# Liver disease



## andievm (Apr 27, 2016)

Recently adopted a very ill cockatiel, Archie, who besides other diseases, suffers from Liver disease. Apparently he spent his whole life (however long that may be) in a tiny cage with 10 or so budgies only eating seeds and has liver disease because of it. 

I've been asking around vets here but no one seems to know exactly what to do besides changing his diet and adding scrambled egg. Besides, Archie won't eat any fruits or veggies other than lettuce which isn't helping much. I've tried many tricks and I'm still stuck with him only having lettuce.

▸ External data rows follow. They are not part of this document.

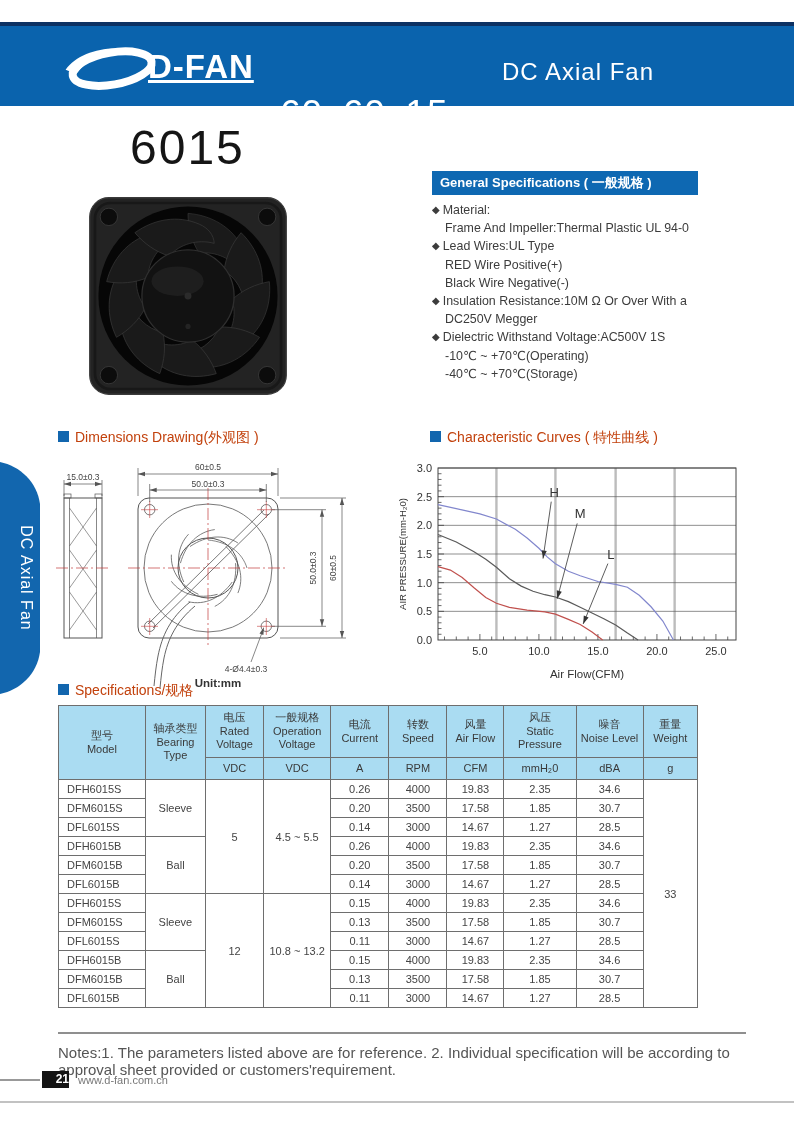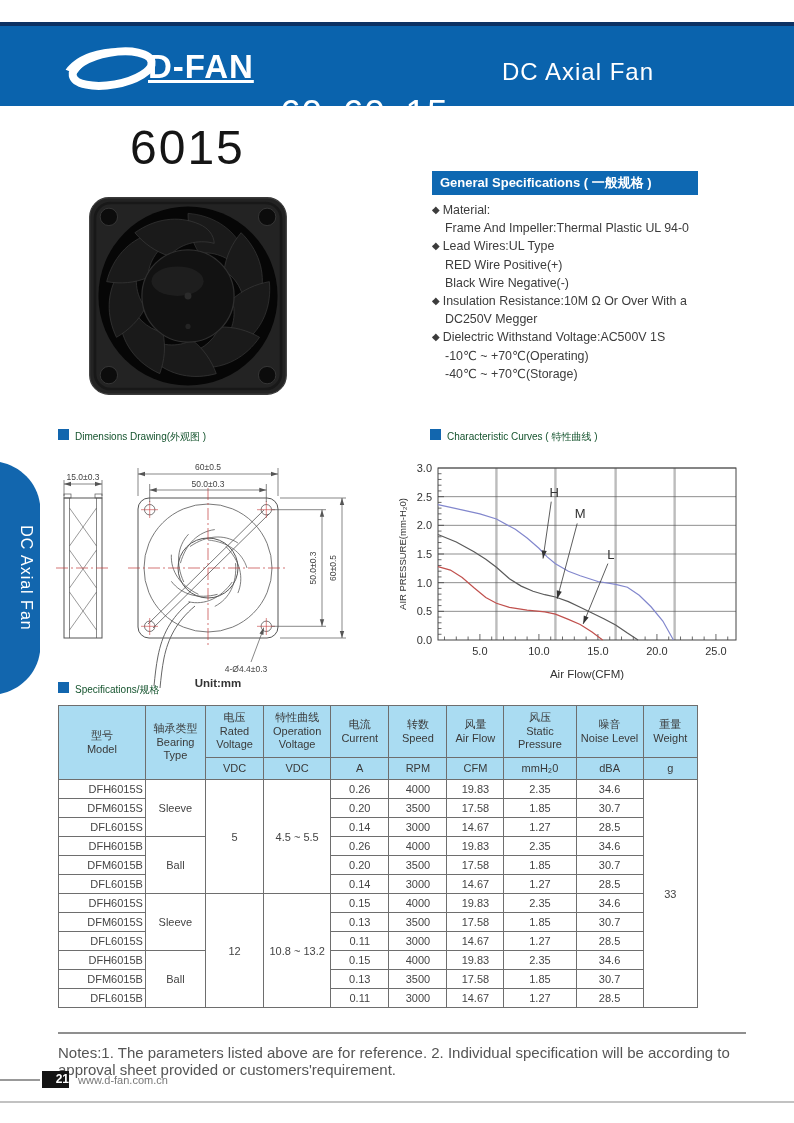--- a/index.html
+++ b/index.html
@@ -22,38 +22,38 @@
   .fan-photo{position:absolute;left:88px;top:196px;}
 
   
   .gs-header{position:absolute;left:432px;top:171px;width:266px;height:24px;background:#0e68b2;color:#fff;font-size:13px;font-weight:bold;line-height:24px;padding-left:8px;}
   .gs-list{position:absolute;left:432px;top:201px;width:320px;font-size:12.4px;color:#3c3c3c;}
   .gs-line{height:18.2px;line-height:18.2px;white-space:nowrap;}
   .gs-line .diamond{font-size:10px;margin-right:3px;vertical-align:1px;}
   .gs-line.cont{padding-left:13px;}
 
   
-  .sec-title{position:absolute;font-size:10px;color:#14532d;white-space:nowrap;}
+  .sec-title{position:absolute;font-size:14px;color:#c2410c;white-space:nowrap;}
   .sec-sq{display:inline-block;width:11px;height:11px;background:#1266ae;margin-right:6px;}
   .st-dim{left:58px;top:429px;}
   .st-curve{left:430px;top:429px;}
   .st-spec{left:58px;top:682px;}
 
   
   .dims-svg{position:absolute;left:50px;top:450px;}
   .chart-wrap{position:absolute;left:396px;top:452px;}
 
   
   .spec-table{position:absolute;left:58px;top:705px;width:640px;border-collapse:collapse;table-layout:fixed;font-size:11px;color:#444;}
   .spec-table th,.spec-table td{border:1px solid #6e6e6e;text-align:center;vertical-align:middle;padding:1px 2px;}
   .spec-table th{background:#aadcf2;font-weight:normal;color:#3a3a3a;line-height:1.25;}
   .spec-table thead tr.names th{height:52px;}
   .spec-table thead tr.units th{height:22px;}
   .spec-table tbody td{height:19px;}
-  .spec-table td.model{text-align:right;padding-left:8px;}
+  .spec-table td.model{text-align:left;padding-left:8px;}
   .spec-table{border:1.5px solid #555;}
 
   
   .rule{position:absolute;left:58px;top:1032px;width:688px;height:2px;background:#8f8f8f;}
   .notes{position:absolute;left:58px;top:1044px;width:700px;font-size:15px;color:#555;}
   .badge-line{position:absolute;left:0;top:1079px;width:40px;height:1.5px;background:#999;}
   .page-badge{position:absolute;left:42px;top:1071px;width:27px;height:17px;background:#141414;color:#fff;font-size:12px;font-weight:bold;text-align:right;line-height:17px;}
   .site-url{position:absolute;left:78px;top:1074px;font-size:11px;color:#777;text-decoration:none;}
   .bottom-line{position:absolute;left:0;top:1101px;width:794px;height:1.5px;background:#c2c2c2;}
 </style>
@@ -348,21 +348,21 @@
           </th>
           <th rowspan="2">
             <div>轴承类型</div>
             <div>Bearing Type</div>
           </th>
           <th>
             <div>电压</div>
             <div>Rated Voltage</div>
           </th>
           <th>
-            <div>特性曲线</div>
+            <div>一般规格</div>
             <div>Operation Voltage</div>
           </th>
           <th>
             <div>电流</div>
             <div>Current</div>
           </th>
           <th>
             <div>转数</div>
             <div>Speed</div>
           </th>

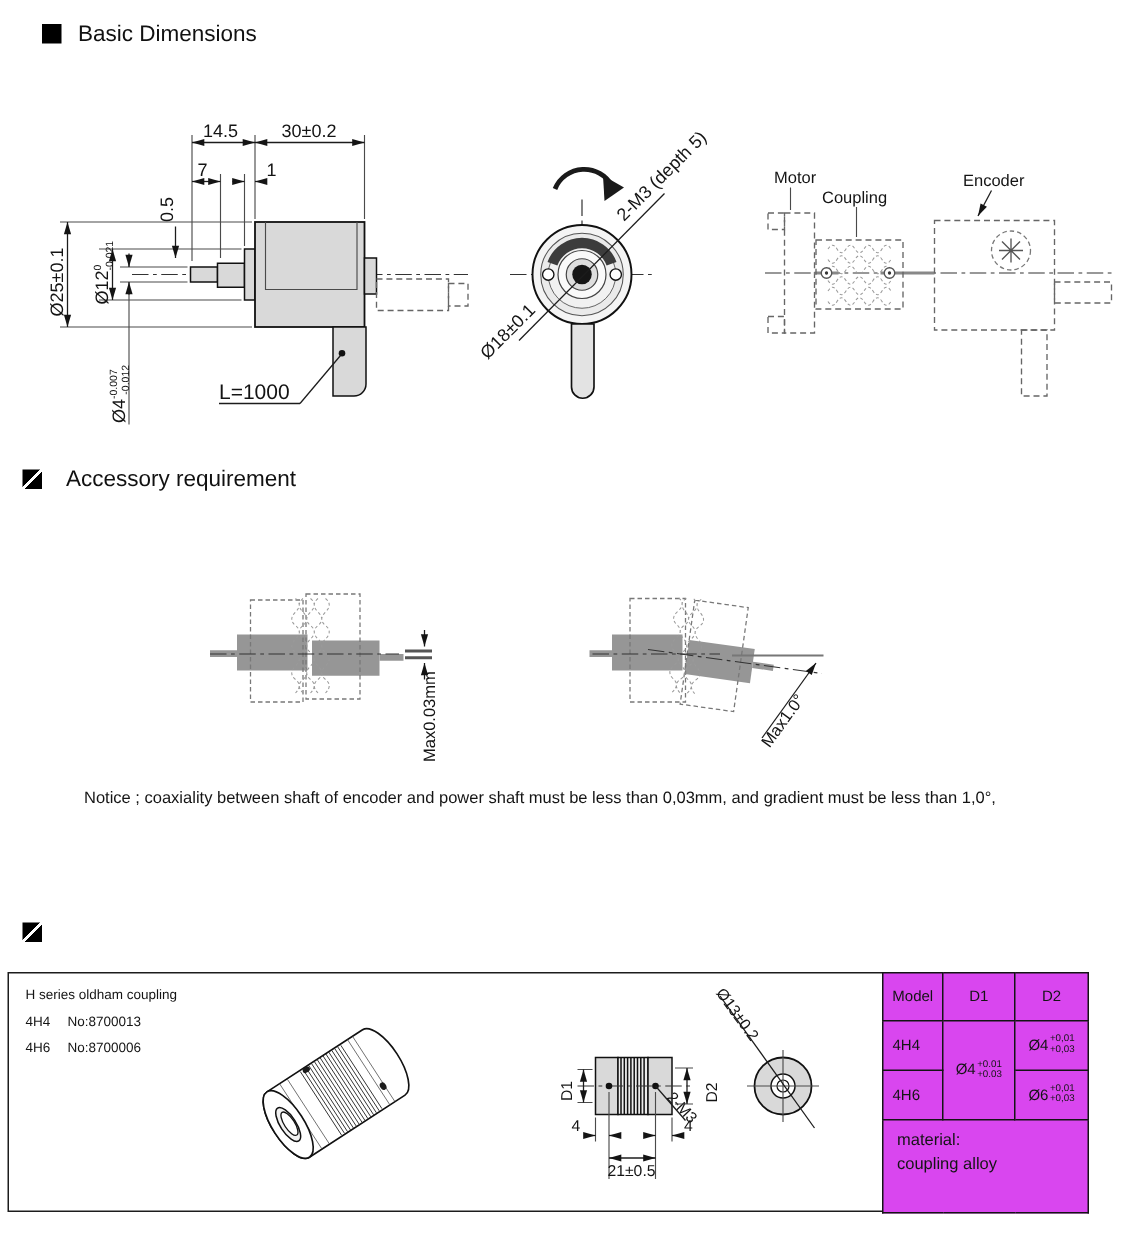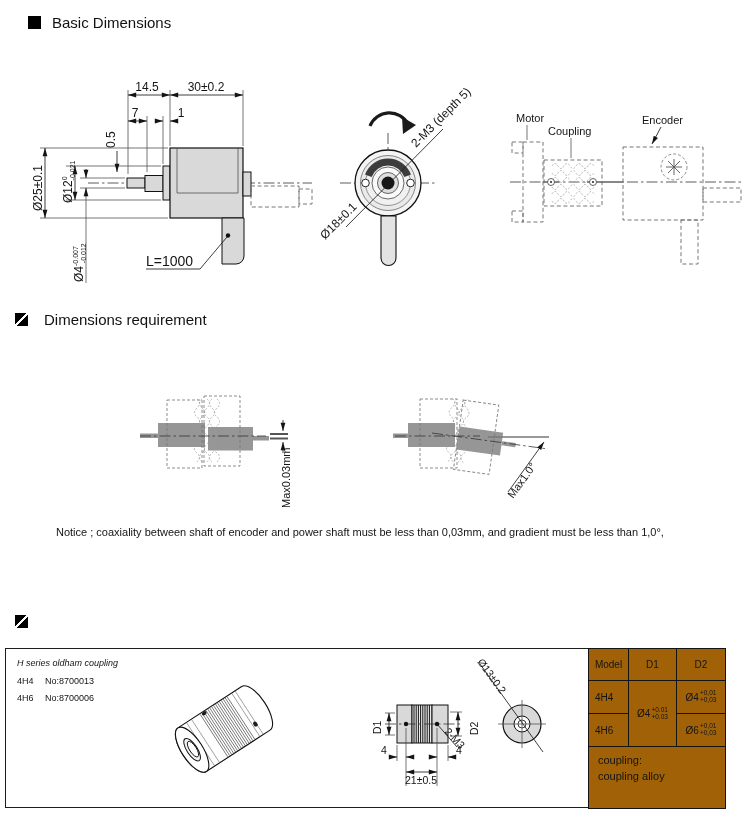--- a/index.html
+++ b/index.html
@@ -19,48 +19,48 @@
   .t14{font-size:14px;}.t12{font-size:12px;}.t11{font-size:11px;}.t10{font-size:10.5px;}.t7{font-size:7px;}
   .x{stroke:#4a4a4a;stroke-width:.75;fill:none;}
   .d{stroke:#1c1c1c;stroke-width:.85;fill:none;}
   .o{stroke:#111;stroke-width:1.2;}
   .o1{stroke:#111;stroke-width:1;}
   .cl{stroke:#333;stroke-width:.8;fill:none;stroke-dasharray:11 3 2.5 3;}
   .dash{stroke:#666;stroke-width:.9;fill:none;stroke-dasharray:4 2.6;}
   .dash2{stroke:#787878;stroke-width:.85;fill:none;stroke-dasharray:3 2;}
   .sq2{stroke:#9a9a9a;stroke-width:.7;fill:none;stroke-dasharray:2 1.6;}
   .gray{fill:#d9d9d9;}
-  table#acc-table{position:absolute;left:588px;top:648px;border-collapse:collapse;table-layout:fixed;background:#a16207;}
+  table#acc-table{position:absolute;left:588px;top:648px;border-collapse:collapse;table-layout:fixed;background:#d946ef;}
   #acc-table td{border:1px solid #141414;font-size:10px;text-align:center;padding:0;color:#141414;}
   #acc-table{border:1.5px solid #141414;}
   #acc-table td.lft{text-align:left;padding-left:6px;}
   #acc-table td.mat{text-align:left;vertical-align:top;padding:5px 4px 0 9px;font-size:11px;line-height:16px;}
   .tolw{display:inline-flex;align-items:center;justify-content:center;}
   .tbase{font-size:10px;}
   .tstack{display:inline-flex;flex-direction:column;font-size:6.5px;line-height:6.8px;margin-left:1px;text-align:left;}
 </style>
 </head>
 <body>
 
 <div class="abs sec-head" style="left:28px;top:14px;column-gap:11px;">
   <span class="sq"></span>
   <span class="lbl">Basic Dimensions</span>
 </div>
 <div class="abs sec-head" style="left:15px;top:311px;column-gap:16px;">
   <span class="sq slash"></span>
-  <span class="lbl">Dimensions requirement</span>
+  <span class="lbl">Accessory requirement</span>
 </div>
 <div class="abs sec-head" style="left:15px;top:615px;column-gap:16px;">
   <span class="sq slash"></span>
 </div>
 
 <div class="abs" id="notice">Notice ; coaxiality between shaft of encoder and power shaft must be less than 0,03mm, and gradient must be less than 1,0°,</div>
 
 <div class="abs" id="acc-box"></div>
-<div class="abs acc-line" style="left:17px;top:658px;font-style:italic;">H series oldham coupling</div>
+<div class="abs acc-line" style="left:17px;top:658px;">H series oldham coupling</div>
 <div class="abs acc-line acc-item" style="left:17px;top:676px;">
   <span class="mdl">4H4</span>
   <span>No:8700013</span>
 </div>
 <div class="abs acc-line acc-item" style="left:17px;top:693px;">
   <span class="mdl">4H6</span>
   <span>No:8700006</span>
 </div>
 
 <svg id="svg-overlay" class="abs" width="750" height="824" viewBox="0 0 750 824">
@@ -302,18 +302,18 @@
             <span class="tbase">Ø6</span>
             <span class="tstack">
               <span>+0,01</span>
               <span>+0,03</span>
             </span>
           </span>
     </td>
   </tr>
   <tr style="height:62px">
     <td colspan="3" class="mat">
-      <div>coupling:</div>
+      <div>material:</div>
       <div>coupling alloy</div>
     </td>
   </tr>
 </tbody>
   </table>
 
 </body></html>

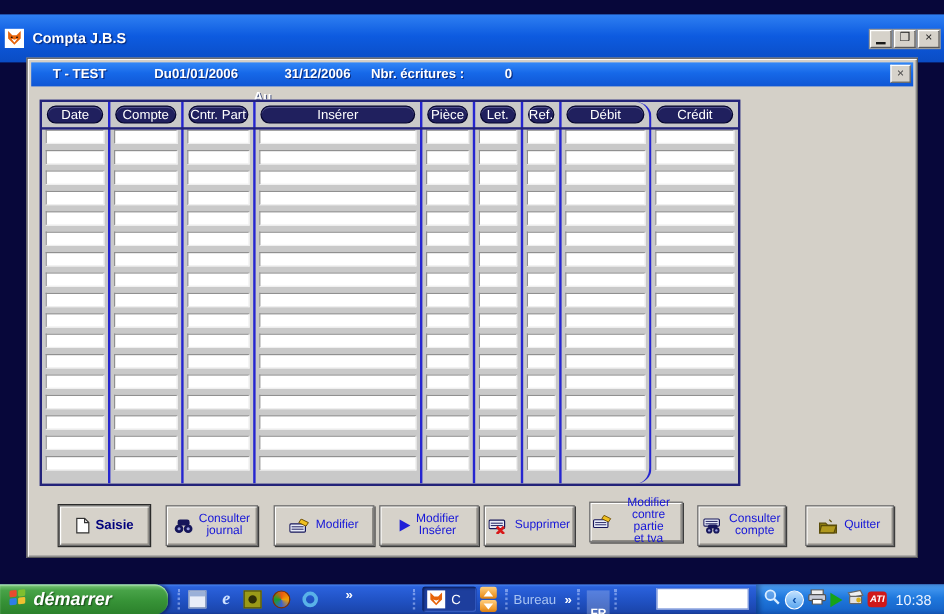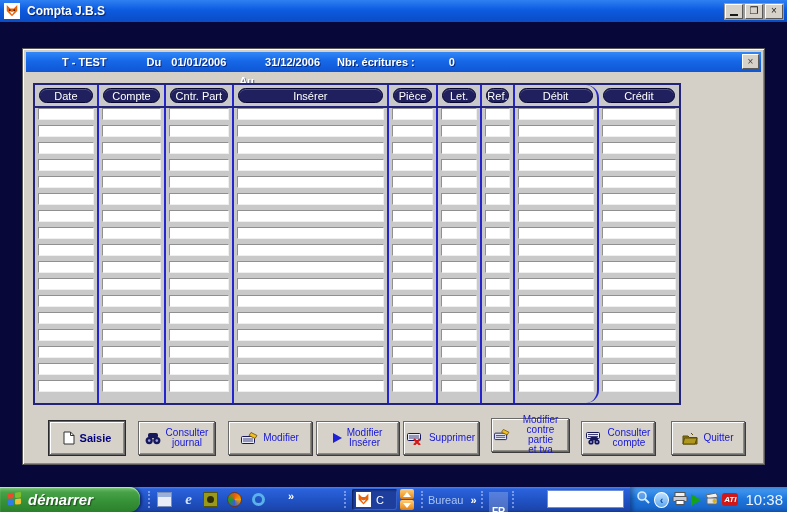--- a/index.html
+++ b/index.html
@@ -3,21 +3,21 @@
 <meta charset="utf-8">
 <style>
   * { box-sizing: border-box; margin: 0; padding: 0; }
   html,body { background:#000; }
   .screen {
     position: relative; width: 787px; height: 512px; overflow: hidden;
     font-family: "Liberation Sans", sans-serif; background:#07073a;
   }
   
   .titlebar {
-    position:absolute; top:0; left:0; right:0; height:22px;
+    position:absolute; top:12px; left:0; right:0; height:40px;
     background: linear-gradient(180deg,#2f80f2 0%, #0d5be0 45%, #0a4cc4 100%);
     display:flex; align-items:center; padding:0 4px;
   }
   .app-icon { width:16px; height:16px; background:#fff; display:flex; align-items:center; justify-content:center; flex:0 0 16px; }
   .win-title { color:#fff; font-weight:bold; font-size:12px; margin-left:7px; text-shadow:1px 1px 1px rgba(0,20,80,.8); }
   .win-controls { margin-left:auto; display:flex; gap:2px; }
   .wbtn {
     width:18px; height:15px; background:#d6d2ca; border:1px solid;
     border-color:#ffffff #585858 #585858 #ffffff; box-shadow:0 0 0 1px #9a9a9a;
     display:flex; align-items:center; justify-content:center; font-size:10px; line-height:10px;
@@ -29,36 +29,36 @@
     position:absolute; left:22px; top:48px; width:743px; height:417px;
     background:#d4d0c8; border:1px solid #58585a;
     box-shadow: inset 1px 1px 0 #ffffff, inset -1px -1px 0 #8a8a8a;
   }
   .dlg-title {
     position:absolute; left:3px; top:3px; right:3px; height:20px;
     background: linear-gradient(180deg,#3388f8 0%, #1668e8 45%, #0f56d4 100%);
     color:#fff; font-weight:bold; font-size:11px; display:flex; align-items:center;
     text-shadow:1px 1px 0 rgba(0,20,90,.7);
   }
-  .dlg-title .t-code { margin-left:36px; }
+  .dlg-title .t-code { margin-left:18px; }
   .dlg-title .t-du   { margin-left:40px; }
-  .dlg-title .t-from { margin-left:10px; }
+  .dlg-title .t-from { }
   .dlg-title .t-au   { margin-left:13px;margin-top:38px; }
   .dlg-title .t-to   { margin-left:11px; }
   .dlg-title .t-nbr  { margin-left:17px; }
   .dlg-title .t-cnt  { margin-left:34px; }
   .dlg-close {
     position:absolute; right:2px; top:2px; width:17px; height:15px;
     background:#d6d2ca; border:1px solid; border-color:#fff #5a5a5a #5a5a5a #fff;
     font-size:10px; color:#444; display:flex; align-items:center; justify-content:center;
     cursor:pointer; font-family:"Liberation Sans",sans-serif;
   }
   
   .tbl {
-    position:absolute; left:10px; top:34px; width:648px; height:322px;
+    position:absolute; left:10px; top:34px; width:584px; height:322px;
     background:#c9c9c9; border:2px solid #23237a; display:flex; overflow:hidden;
   }
   .tbl .hline { position:absolute; left:0; right:0; top:21px; height:2px; background:#23237a; z-index:2; }
   .col { height:100%; border-right:2px solid #2525d0; }
   .col:last-child { border-right:none; }
   .pill {
     height:15px; margin:3px 4px; background:#20205e; border:1px solid #05052e;
     border-radius:8px; color:#fff; font-size:11px;
     display:flex; align-items:center; justify-content:center;
     box-shadow: inset 0 1px 0 #52528e; cursor:pointer;
@@ -125,21 +125,21 @@
   .tbox { position:absolute; left:547px; top:3px; width:77px; height:18px; background:#fff; border:1px solid #6f8cd8; }
   .tray {
     position:absolute; left:630px; right:0; top:0; height:25px;
     background: linear-gradient(180deg,#4da0f5 0%, #1f78dd 45%, #155fc4 100%);
     box-shadow: inset 3px 0 4px rgba(0,0,40,.35);
     display:flex; align-items:center; gap:3px; padding:0 4px 0 6px;
   }
   .hidechev { width:16px; height:16px; border-radius:50%; background:linear-gradient(180deg,#bfe0ff,#5aa6ef); border:1px solid #fff; color:#0c4faa; font-weight:bold; font-size:11px; display:flex; align-items:center; justify-content:center; cursor:pointer; }
   .greentri { width:0;height:0;border-left:10px solid #17a317;border-top:6px solid transparent;border-bottom:6px solid transparent; }
   .ati { background:#d01818; color:#fff; font-weight:bold; font-style:italic; font-size:8px; padding:2px 2px; border-radius:3px; }
-  .clock { color:#eef4ff; font-size:15px; margin-left:4px; }
+  .clock { color:#eef4ff; font-size:12px; margin-left:4px; }
 </style>
 </head>
 <body>
 
 <div class="screen">
 
   <div class="titlebar">
     <span class="app-icon">
       <svg width="14" height="14" viewBox="0 0 16 16">
           <polygon points="2,1 6,5 10,5 14,1 14,8 8,14 2,8" fill="#e8640a"></polygon>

Do any of you have any advice for the liver disease and the fruit/veggie eating?


----------



## roxy culver (May 27, 2010)

Milk thistle is supposed to help with liver disease if you can get some and add it to his food. It's liquid if you get it from a vitamin store and you can add one to two drops. It should help. I'd say add it to his water but then you won't be sure how much he's actually getting. Fresh dandelions would also have the same effect if you can talk him into eating those.


----------



## andievm (Apr 27, 2016)

Thanks! I'll see if I can get those asap!


----------



## Janalee (Jul 25, 2012)

*liver disease*

I have heard the same thing about milk thistle. In fact, I was going to post that to suggest it to you, but wasn't sure of the name. I'm glad Roxy beat me to it! Hope it helps!


----------



## roxy culver (May 27, 2010)

Me too!! The liver is supposed to be able to regenerate itself I believe so hopefully not too much damage has been done.


----------



## Vickitiel (Oct 10, 2012)

I'm so sorry, good luck with the milk thistle and dandelions, these should really help your little guy, try offering them every day and even cutting them up really small might convince him to try them. Best of luck!


----------



## bjknight93 (Nov 13, 2011)

Here is an old post I made re:Liver Disease in birds. 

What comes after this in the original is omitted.